Remove the distilling flask and pour the
contents through a drying column
containing 7 to 10 cm of anhydrous
sodium sulfate. Collect the methylene
chloride in a 500 ml K-D evaporator
flask quipped with a 10 ml concentrator
tube. Seal, label as the base/neutral
fraction, and concentrate as per sections
9.8 to 9.10.
  10.3  Adjust the pH of the sample in
the continuous extractor to 2 or below
using 6N sulfuric acid. Charge a clean
distilling flask with 500 ml of methylene
chloride. Extract for 24 hours. Remove
the distilling flask and pour the  contents
through  a drying column containing 7 to
10 cm of anhydrous sodium sulfate.
Collect the methylene chloride layer on
a K-D evaporator flask equipped with a,
10 ml concentrator tube. Label as the
acid fraction. Concentrate as per
sections 9.8 to 9.10.
  11. Calibration of the GC-MS System.
  11.1  At the beginning of each day,
the mass calibration of the GC-MS
system must be checked and adjusted if
necessary to meet DFTPP specifications
(11.3).
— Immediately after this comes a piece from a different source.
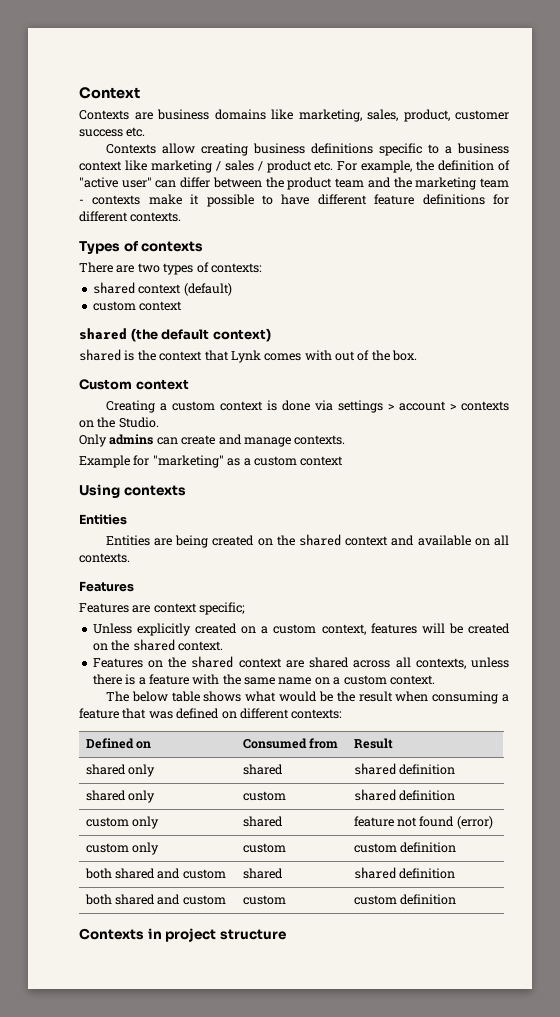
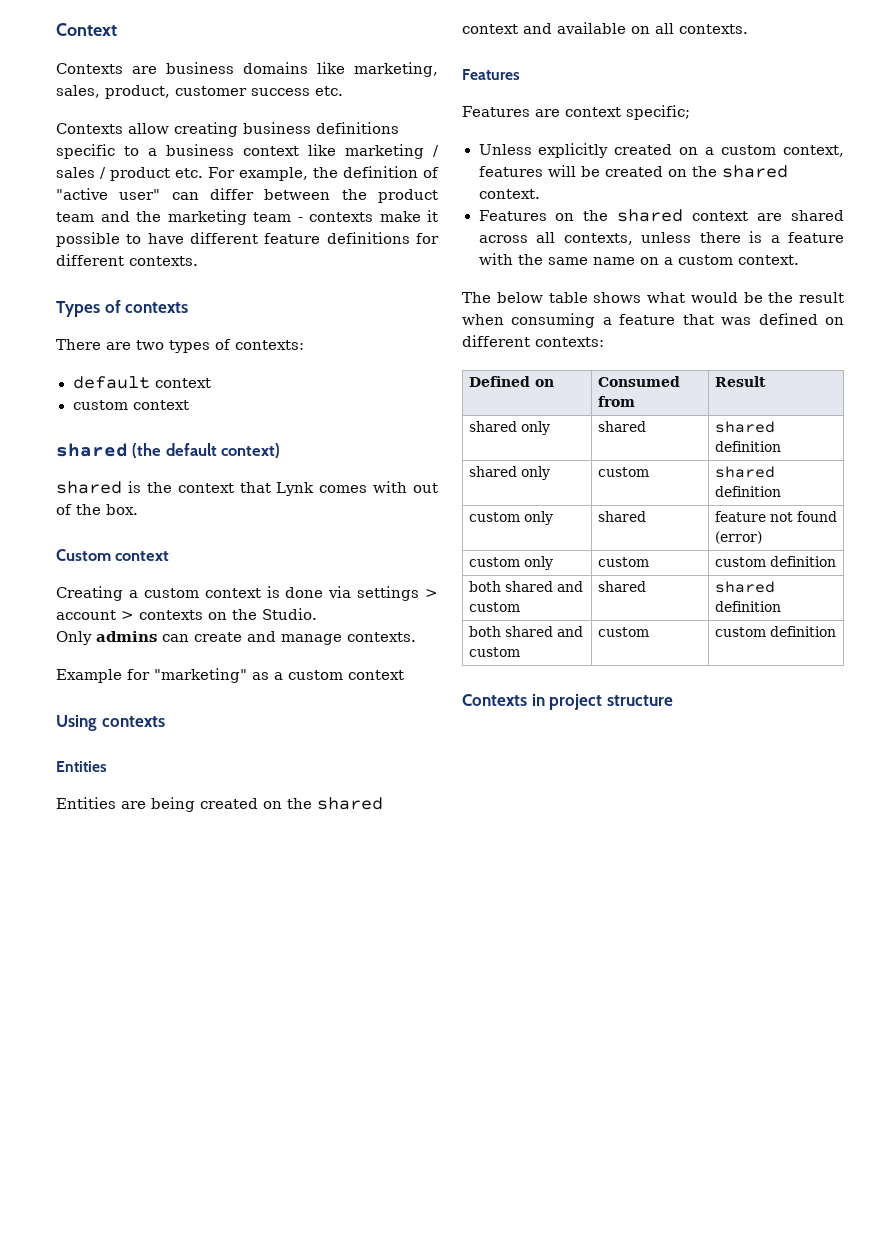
- shared context (default)
+ default context

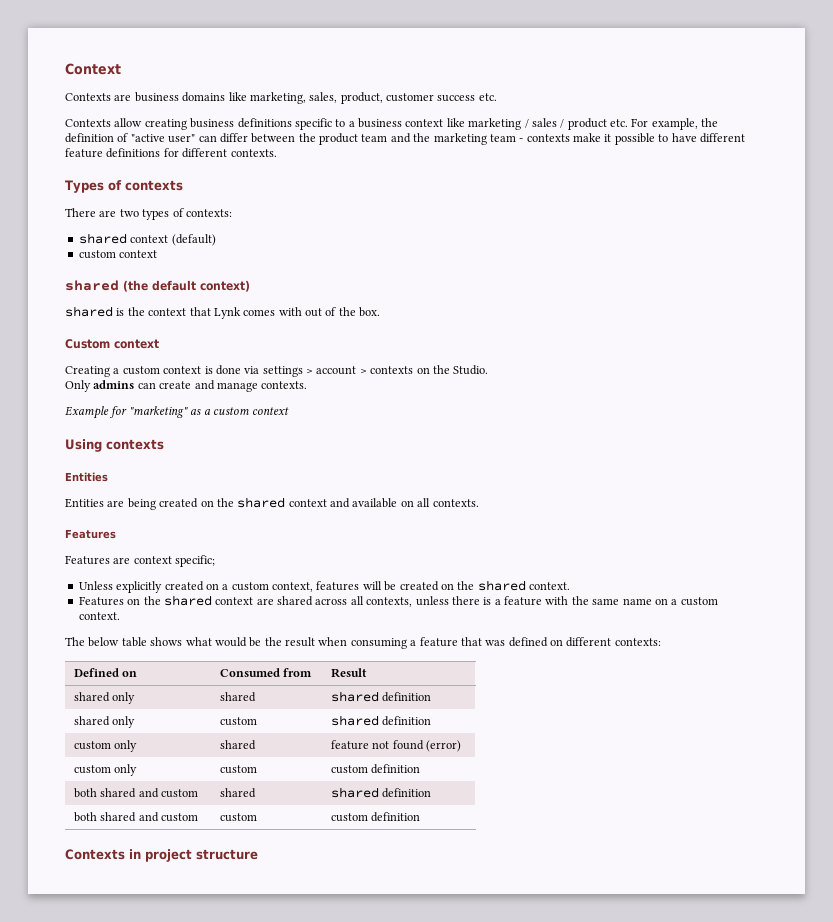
- default context
+ shared context (default)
Each day base-neutrals are
measured, the column performance
specification (12.1) with benzidine must
be met Each day the acids are
measured, the column performance
specification (13.1) with          	
pentachlorophenol must be met DFTPP
can be mixed in solution with either of
these compounds to complete two
specifications with one injection, if
desired.
  11.2   To perform the mass calibration
test of the GC-MS system,  the following
instrumental parameters are required:
  Electron energy—70 volts (nominal).
  Mass range—35 to 450 a.m.u.
  Scan time—7 seconds or less.

  11.3   GC-MS system calibration-
Evaluate the system performance each
day that it is to be used for the analysis
of samples or blanks by examining the
mass spectrum of DFTPP. Inject a
solution containing 50 ug DFTPP and
check to insure that performance criteria
listed in Table 10 are met. If the system
performance criteria are not met, the
analyst must retune the spectrometer
and repeat the performance check. The
performance criteria must be met before
any samples or standards may be
analyzed.
  12. Gas Chromatography-Mass
Spectrometry of Base/Neutral Fraction.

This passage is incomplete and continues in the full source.